Vielleicht irritiert dich dieser Titel. Mich irritierte, dass ein WC-Deckel es vermag, meine spirituelle Entwicklung aufzuzeigen. Seit 10 Jahren lebe ich nun in «meinem» Haus mit diesem WC-Deckel von einer bekannten Marke. Vor 2 Wochen beschloss ich, ihn in Rente zu schicken. Also suchte ich im Internet nach einem neuen WC-Deckel. Da gab es verschiedene Sorten; Subway 2.0, Subway 9M55S1, Subway 3.0 mit Absenkautomatik, WC-Deckel 9M55Q101. Ich führe das hier jetzt nicht weiter aus. Aber es gibt noch mehr solcher Typen an WC-Deckel.
Auch das messen von Hand der WC-Schüssel und die Masse im Internet brachten mich nicht weiter. So entschloss ich mich, mich direkt bei der Firma zu melden, bei dem der ursprüngliche WC-Deckel von der Sanitärfirma vor 10 Jahren bestellt wurde. Ich sendete ein Foto der Offerte mit Angaben und mit dem Wunsch, mir doch denselben WC-Deckel zu senden. Dies führte dann die Firma auch prompt aus.
Meine Freude war gross.
Ich musste mich nur an die «richtigen» Leute wenden und bekam mein gewünschtes Produkt.

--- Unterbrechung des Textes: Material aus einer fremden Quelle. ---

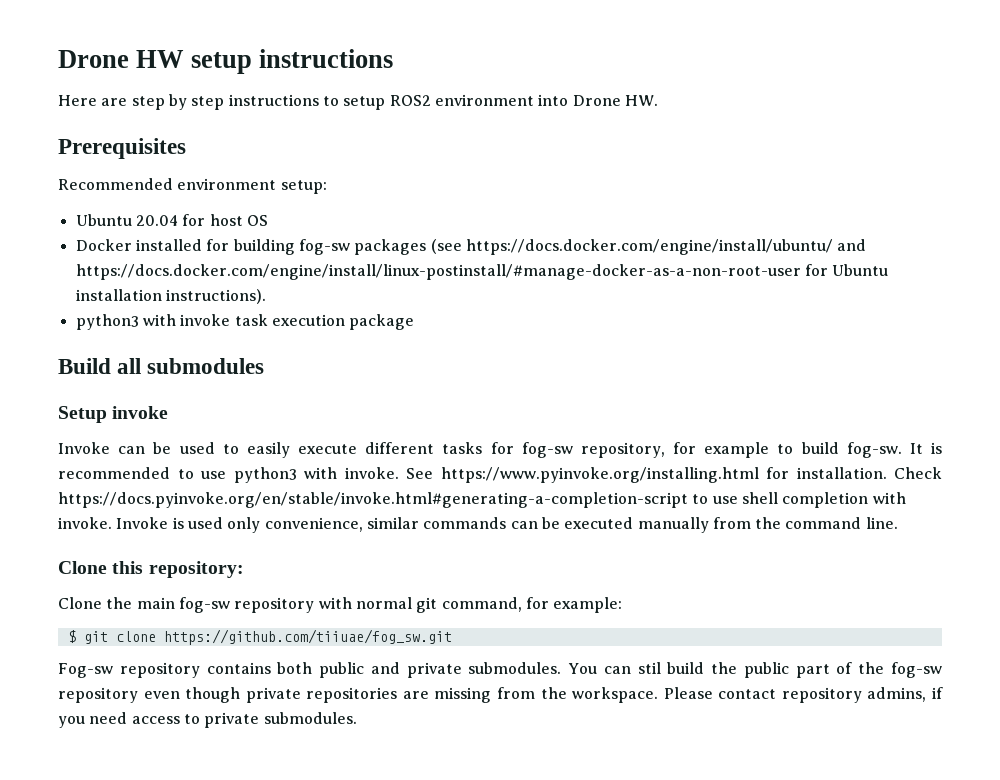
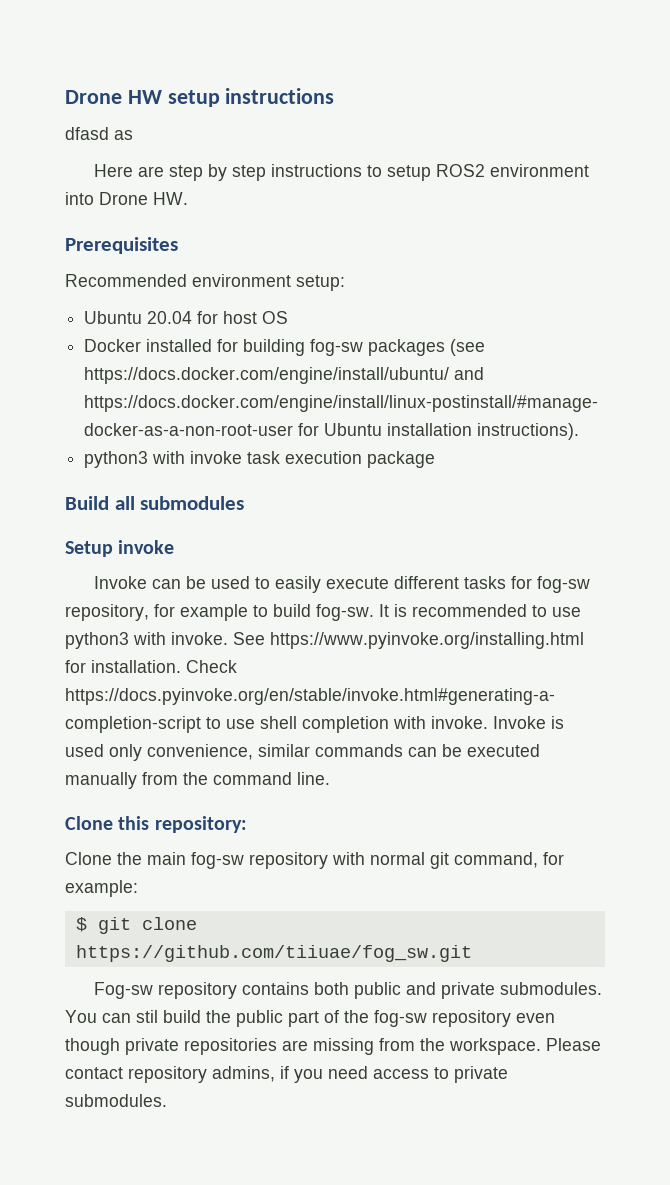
(394, 58) none -> [65,127,133,140] // dfasd as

Nach ein paar Tagen erhielt ich diesen WC-Deckel per Post, packte ihn mit Vorfreude aus und machte mich ran an das demontieren des alten WC-Deckels. Das war dann etwas kompliziert, da ich sehr schlecht an die Schrauben kam. Ich musste auf dem Boden seitlich liegend und mit verrenkten Armen hinter die Toilettenschüssel greifen damit ich an die Schrauben kam. Irgendwann hörte ich ein klirrendes Geräusch. Die Schraube hatte sich gelöst und viel auf den Boden. Leider konnte ich sie nicht sehen noch fand ich sie suchend mit den Händen. Sie war weg. Ich dachte mir: «Egal, ich brauche sie ja nicht mehr, diese Schraube.» Er war weg, nun konnte der neue seinen Platz einnehmen. Schachtel ausgepackt, Schrauben drauf. Ich setzte den neuen auf die Schüssel drauf. Also ich wollte. Drückte, schob, schaute. Dann ein: »Scheisse nein, das darf nicht wahr sein. So eine Scheisse aber auch.» Ich begann mich zu ärgern. Die Abstände stimmten nicht. Es war nicht der richtige WC-Deckel.

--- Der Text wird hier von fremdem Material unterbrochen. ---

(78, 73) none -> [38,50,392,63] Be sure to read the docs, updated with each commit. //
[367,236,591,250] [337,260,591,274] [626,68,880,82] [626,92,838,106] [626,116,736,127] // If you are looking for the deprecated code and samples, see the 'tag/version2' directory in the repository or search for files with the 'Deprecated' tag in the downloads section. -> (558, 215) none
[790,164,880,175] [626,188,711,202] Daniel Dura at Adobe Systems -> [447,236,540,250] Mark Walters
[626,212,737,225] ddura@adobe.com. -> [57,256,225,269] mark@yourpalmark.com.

Wieder eine Email an die Firma, dann ein Telefongespräch und dann nochmals ein Foto senden der damaligen Offerte mit der Auftragsnummer und da war er; der Fehler. Es war nicht der Subway 2.0 sondern ein Subway 2.0 extra Ausführung.
Scheisse kommt in diesem Text oft vor. Irgendwann war mir dieses Scheisse und ärgern jedoch peinlich. Peinlich deshalb, weil ich mich von einem WC-Deckel aus der Ruhe bringen liess. Aus meiner Mitte. Aus meinem Frieden. Dann dachte ich mir:» Da hast du es, deine spirituelle Entwicklung. Sie scheitert an einem WC-Deckel!». Demütig nahm ich diese Erkenntnis an, dass Wissen und Praxis zwei unterschiedliche Dinge sind und sich nicht immer spielend verbinden lassen.
Deshalb übe ich mich nun in Demut im Wissen, das Wissen alleine nicht ausreicht, um zu Erkenntnissen zu kommen. Es sind die Erfahrungen verbunden mit dem Wissen was einem als Menschen spirituell wachsen lässt. Dabei kann ein einfacher WC-Deckel plötzlich ein spiritueller Lehrer sein.